Show Business Is Murder Read online

Page 17


  KODAMA: (to Monk) Be cool. (She and Kagen shake hands) Good to meet you. I recall you wanted to make my character a Latina beer truck driver going to law school at night, because that would make Ivan more down, more like the working man.

  KAGEN: The demographics you know.

  MONK: What brings you here?

  ROSS: We donate to the Legal Aid Council.

  {Monk and Kodama look equally surprised.}

  ROSS (cont’d): No, really. I’m at Ten-Shun now and we were developing a show a few months ago and their attorneys provided technical assistance to the project. My boss, Eddie Mast, took a liking to them and there you go.

  {Ross has some of his drink.}

  KODAMA: I’m glad you do, the LAC fills a necessary need.

  {The two men nod in agreement. SANDI LOFTON, an aging beach bunny and reporter with the Hollywood Journal, appears at Ross’s elbow, butting in.}

  LOFTON (to Ross): Is it true you’re considering doing a picture about bin Laden?

  {Monk and Kodama perk up.}

  ROSS (smiling): I shall demonstrate my usual blasé indifference to you, Sandi.

  LOFTON: I heard this from our friends at the American Jewish Association. More than one of whom sits on your board, Alan. And it’s not just Jews who will be upset if this project goes forward.

  {She turns to Monk.}

  LOFTON (cont’d): What do you think?

  MONK: I’m not completely sure, but if other warped people and events aren’t off limits, then why bin Laden? Wasn’t there a musical about the hijacking of that ship, the Achille Lauro?

  LOFTON (jerks head at the sign): Figures a lawyer for this group of worn-out hippies and disillusioned revolutionaries with law degrees, that helps welfare cheats and renters duck their responsibilities would say that.

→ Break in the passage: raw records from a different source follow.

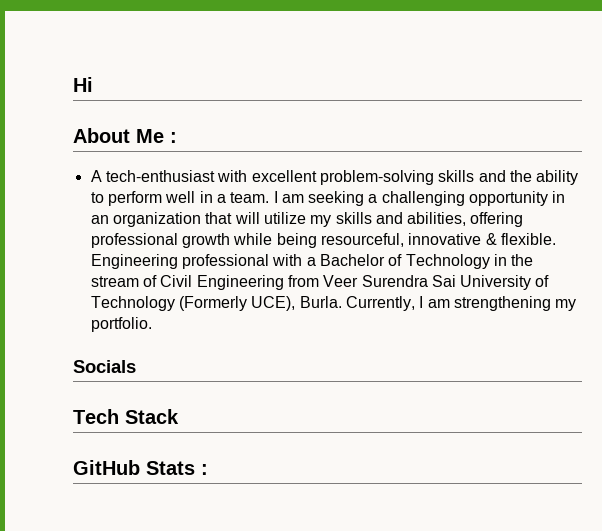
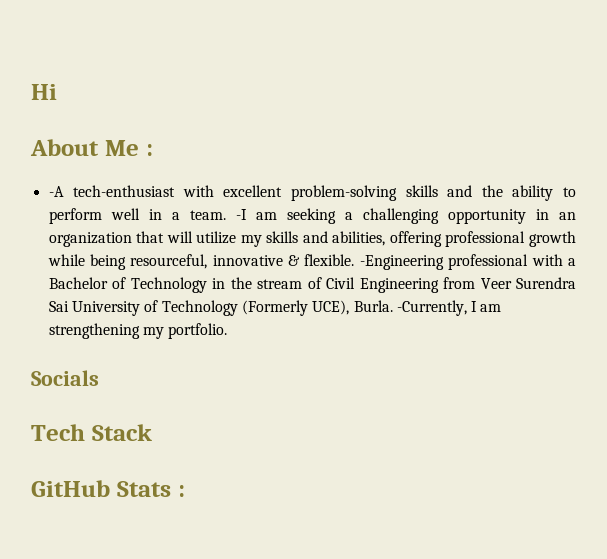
[90,170,102,182] A -> [48,186,64,197] -A
[273,191,278,203] I -> [235,209,247,220] -I
[90,254,178,269] Engineering -> [359,255,444,270] -Engineering
[345,296,415,311] Currently, -> [396,300,467,316] -Currently,

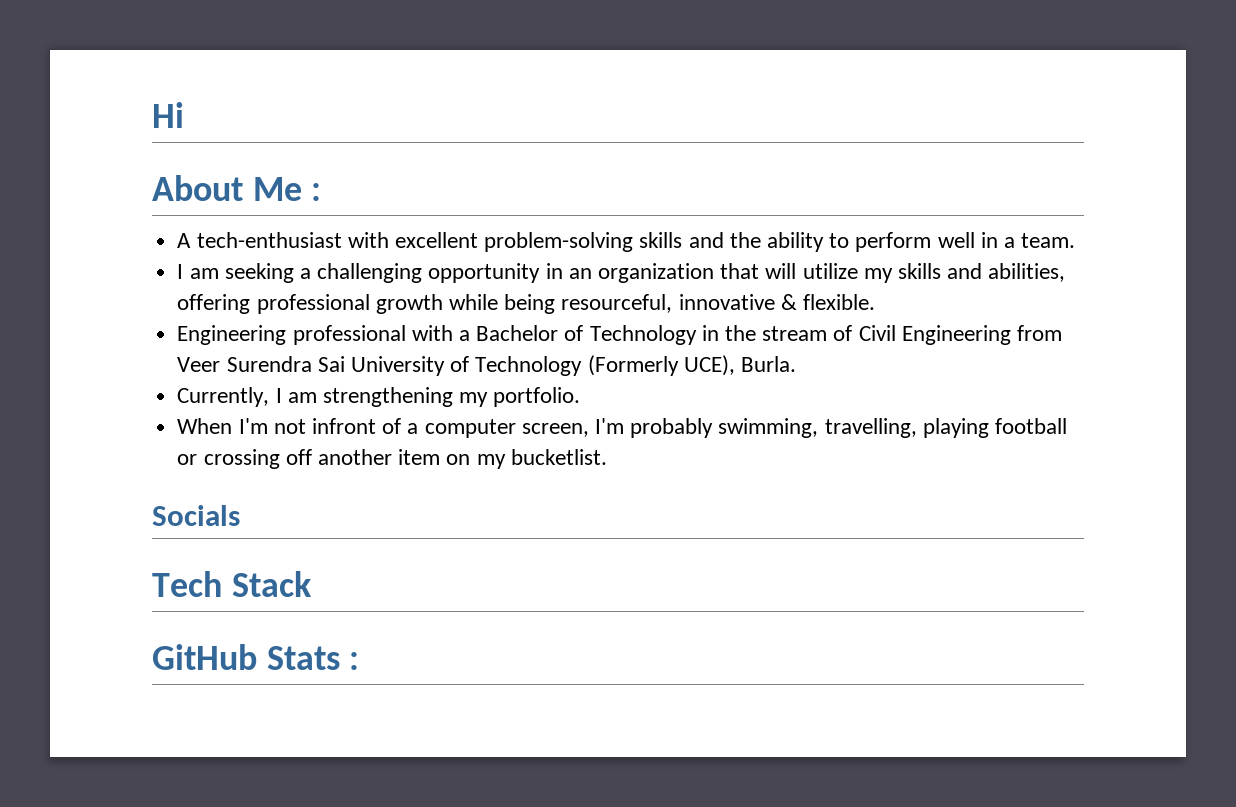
[48,186,64,197] -A -> [177,233,192,248] A
[235,209,247,220] -I -> [177,264,184,279] // I
[359,255,444,270] -Engineering -> [177,325,287,345] // Engineering
[396,300,467,316] -Currently, -> [177,387,270,407] // Currently,
(228, 331) none -> [177,418,1068,438] [177,449,607,469] // When I'm not infront of a computer screen, I'm probably swimming, travelling, playing football or crossing off another item on my bucketlist.

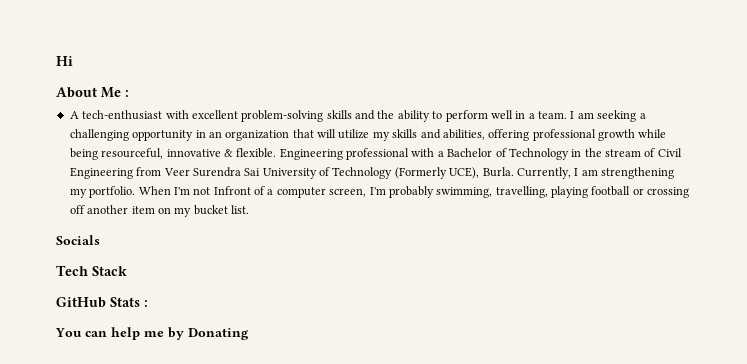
(1076, 240) // -> (567, 115) none
(875, 302) // -> (277, 153) none
(796, 364) // -> (514, 172) none
(581, 397) // -> (136, 192) none
[311,418,376,434] infront -> [213,186,251,195] Infront
[510,449,607,465] bucketlist. -> [193,205,249,215] bucket list.
(360, 661) none -> [55,327,249,340] // You can help me by Donating

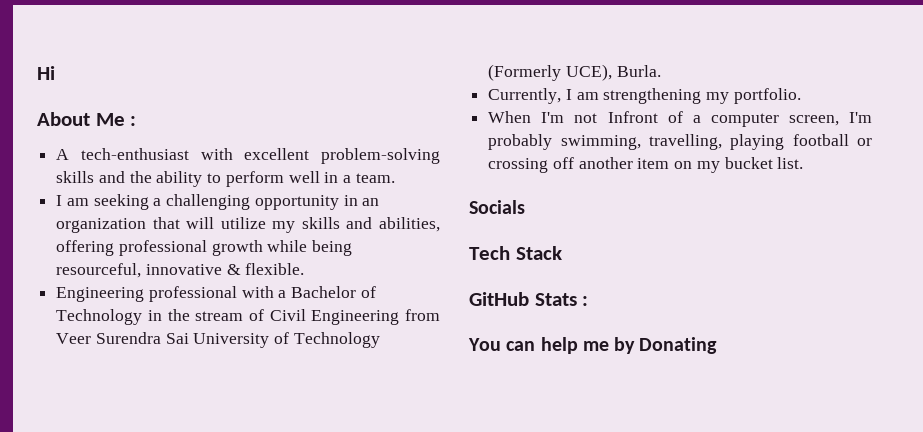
(567, 115) none -> (395, 178) //
(277, 153) none -> (305, 269) //
(514, 172) none -> (661, 71) //
(136, 192) none -> (801, 96) //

  KODAMA (to Monk): Doggone dewy-eyed Taliban simp.

  {Monk and Kodama exchange shit-eating grins. Lofton is unsure what to think while Ross looks bemused and tips his drink to someone else from the “industry.”}

  DISSOLVE TO:

  EXT. ROSS’S LOS FELIZ HOME/ESCAPE

  ROOM BAR—NIGHT

  INTERCUTTING

  {Between Ross’s house and Escape Room Bar that Kagen exits.}

  {Later that evening, Ross pulls up and parks his late model BMW Z-3 roadster in the driveway of his restored two-story Tudor on a cul-de-sac street in the quiet neighborhood. He gets out and walks toward his home, fishing his keys out of his pocket. There is weak illumination from a nearby lone streetlight. He passes a high shrub.}

  ROSS

  {—turns toward the shrub at a Sound.}

  ROSS: Who’s there?

  EXT. ESCAPE ROOM BAR,

  CULVER CITY—NIGHT

  {Walsh exits the bar, arm-in-arm with a tipsy middle-aged dyed blonde with frizzy hair and a dress too short for her age. They are laughing and kissing as they meander toward his car.}

  AN SUV

  {—screeches around a corner.}

  EXT. ROSS’S LOS FELIZ HOME

  {The exec now has a anxious look on his face as an INTRUDER, indistinct in the dim light, emerges from the shadow of the shrub}

  ROSS: What is this?

  INTRUDER: Judgment.

  ROSS: For what?

  EXT. ESCAPE ROOM BAR

  {Kagen and the woman kiss and grope each other but react to a voice yelling from inside the SUV zooming by.}

  VOICE (in SUV): Charlatan.

  {A Molotov Cocktail is tossed and breaks near Kagen, exploding into flame.}

  KAGEN: Fuck.

  {The woman SCREAMS as Kagen beats out the fire that has ignited his sleeve from a splash of lit gas.}

  EXT. ROSS’S LOS FELIZ HOUSE

  INTRUDER: You know, traitor.

  {Ross regains his nerve and charges. The Intruder is startled as he throws his Molotov Cocktail. The bottle explodes on Ross and he’s ablaze.}

  ROSS: Oh God:

  {Ross has enough presence of mind to drop and roll on the ground as the Intruder runs away.}

  END INTERCUTTING

  INT. KODAMA’S AND MONK’S HOUSE, BEDROOM,

  SILVERLAKE—DAY

  {It’s the next morning and the two are in bed under the covers making love in the tastefully appointed bedroom. Morning light creeps in beneath a partially drawn shade.}

  CU

  {—on one of the judge’s oil paintings hanging over the bed. The work depicts denizens of Skid Row at dusk. Some wear Mardi Gras party masks. In the background, there’s a building with a lit neon sign that reads: “Justice.” The Sounds of the couple’s passionate lovemaking can be heard.}

  DISSOLVE TO:

  INT. BEDROOM

  {A little later and Monk exits the shower back into the bedroom. There’s a towel wrapped around his waist and he’s brushing his teeth. Kodama, in a slip, sits on the bed, using a blow dryer on her wet hair. The radio is on to the local NPR station.}

  MONK: You meeting with the Asian Pacific Islander Caucus tonight aren’t you?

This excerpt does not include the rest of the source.